At Hooglede Clerfayt brought 19,000 troops into action of whom 900 became casualties. These included British losses of 28 killed, 70 wounded and 13 missing and Hanoverian losses of 35 killed, 113 wounded and five missing. Feldmarschall-Leutnant Anton Sztáray led the Austrian forces, which included two battalions each of grenadiers, the Archduke Charles Nr. 3, Sztaray Nr. 33 and Wurttemberg Nr. 38 Infantry Regiments, six battalions of reinforcements under General-major Wilhelm Lothar Maria von Kerpen and three foot artillery batteries. General von Hammerstein led the Hanoverian contingent, the 1st, 3rd and 4th Grenadier Battalions, two battalions of the 14th Infantry Regiment, two squadrons of the Leib Cavalry Regiment and two foot artillery batteries. Other engaged troops included the British 38th and 55th Foot Regiments and two squadrons of the 8th Light Dragoons, the French Royalist Loyal Emigrants Battalion and one squadron of Hessen-Kassel Gendarmes. Altogether, the 24,000-strong French force under Souham and MacDonald suffered 1,300 casualties and lost one field piece. Hooglede was the third and final Coalition attempt to lift the siege.
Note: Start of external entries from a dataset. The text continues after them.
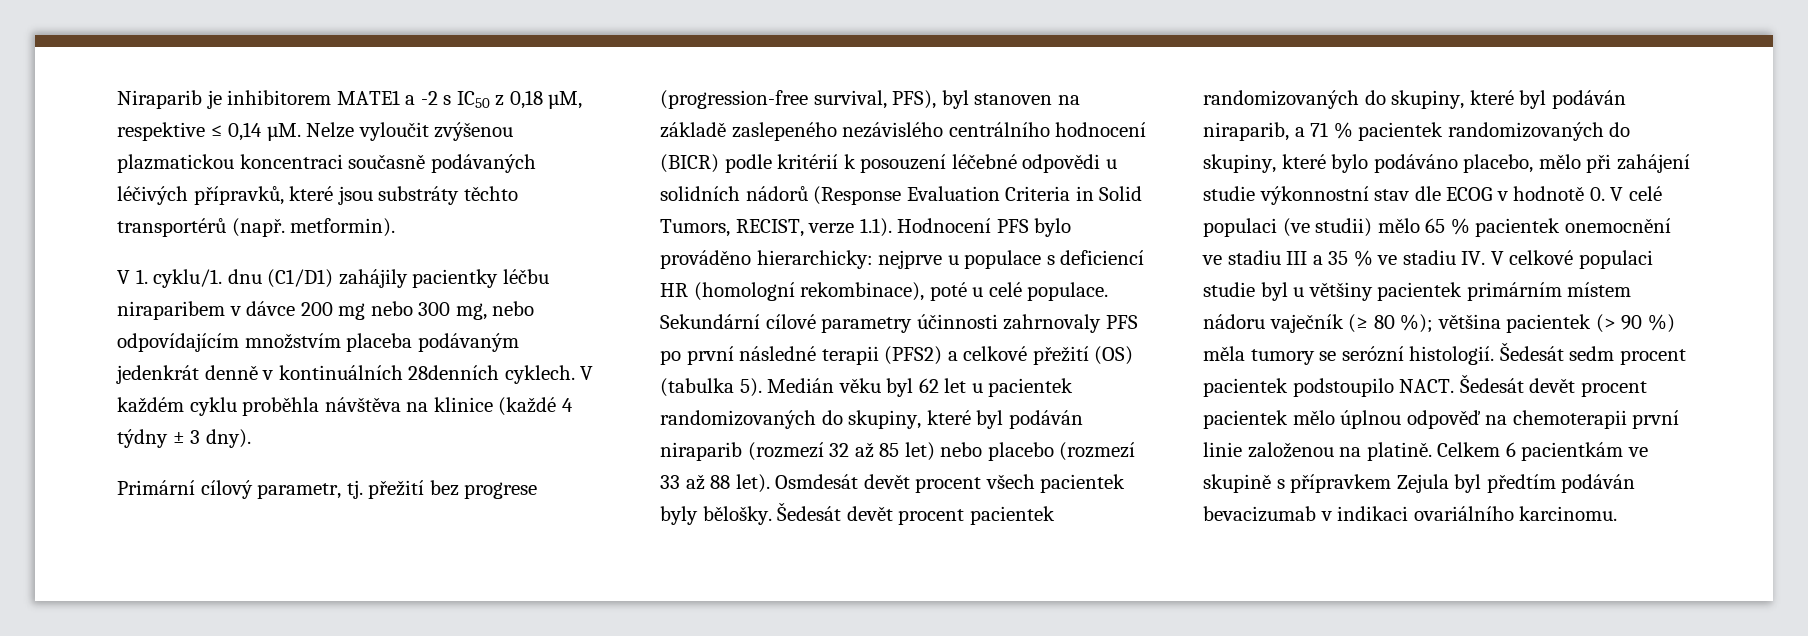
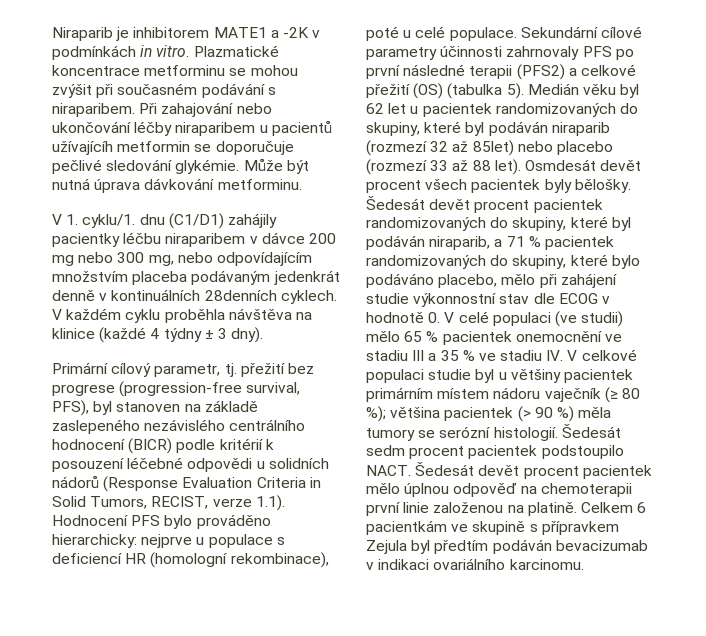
- Niraparib je inhibitorem MATE1 a -2 s IC50 z 0,18 µM, respektive ≤ 0,14 µM. Nelze vyloučit zvýšenou plazmatickou koncentraci současně podávaných léčivých přípravků, které jsou substráty těchto transportérů (např. metformin).
+ Niraparib je inhibitorem MATE1 a -2K v podmínkách in vitro. Plazmatické koncentrace metforminu se mohou zvýšit při současném podávání s niraparibem. Při zahajování nebo ukončování léčby niraparibem u pacientů užívajícíh metformin se doporučuje pečlivé sledování glykémie. Může být nutná úprava dávkování metforminu.
- Medián věku byl 62 let u pacientek randomizovaných do skupiny, které byl podáván niraparib (rozmezí 32 až 85 let) nebo placebo (rozmezí 33 až 88 let).
+ Medián věku byl 62 let u pacientek randomizovaných do skupiny, které byl podáván niraparib (rozmezí 32 až 85let) nebo placebo (rozmezí 33 až 88 let).

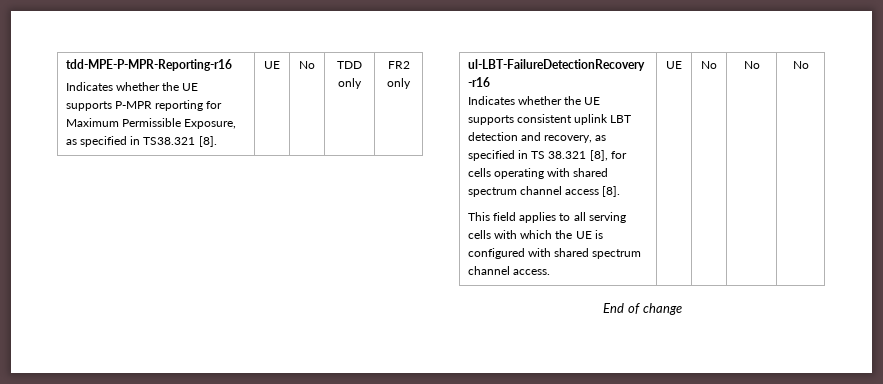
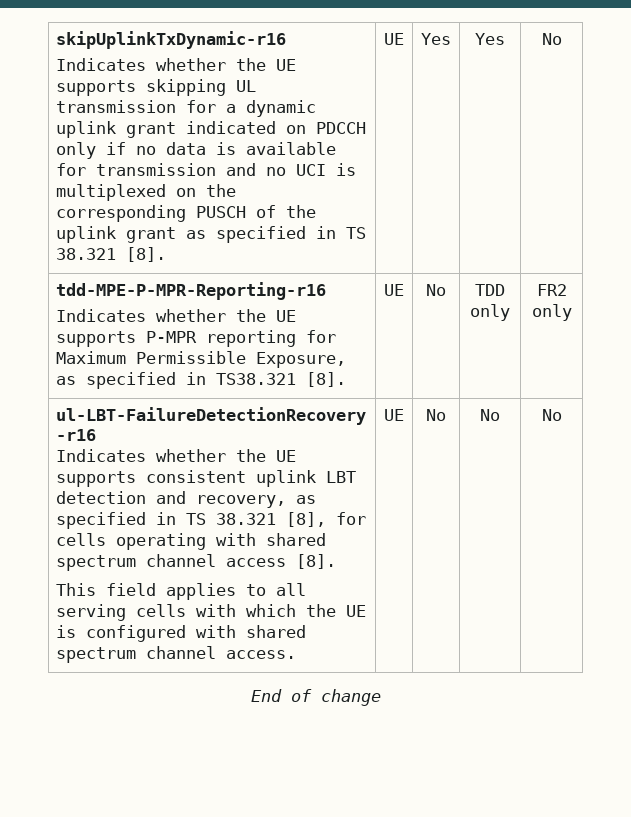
+ skipUplinkTxDynamic-r16
+ Indicates whether the UE supports skipping UL transmission for a dynamic uplink grant indicated on PDCCH only if no data is available for transmission and no UCI is multiplexed on the corresponding PUSCH of the uplink grant as specified in TS 38.321 [8]. | UE | Yes | Yes | No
Ypres surrendered on the 17th or 18 June. The surviving members of the garrison marched out with the honors of war and surrendered their weapons, 30 Hessian colors, four Austrian colors and 12 field guns. During the siege 400 defenders were killed. French losses are unknown.

== Results ==

Digby Smith called Ypres the key to the province of Flanders, while Ramsay Weston Phipps remarked that the Austrians never realized the significance of the fortress. Clerfayt immediately retreated to Ghent, chased by Souham's covering force. Part of the victorious Army of the North came into contact with the Duke of York's corps at Oudenaarde on 26 June, but were called away to drive northeast along the coast. Also on the 26th, General of Division Jean Baptiste Jourdan's army defeated Coburg's main army at the Battle of Fleurus. On 1 July, Pichegru's army was at Bruges and by 11 July Pichegru and Jourdan's armies were linked on an east-west line through Mechelen (Malines), Brussels and Namur. The divergent purposes of the Coalition allies now came into the open. The Dutch and British positioned their forces to defend Holland while the Austrians fell back to Louvain and Tienen (Tirlemont) in order to cover Maastricht and their communications with Cologne and Koblenz.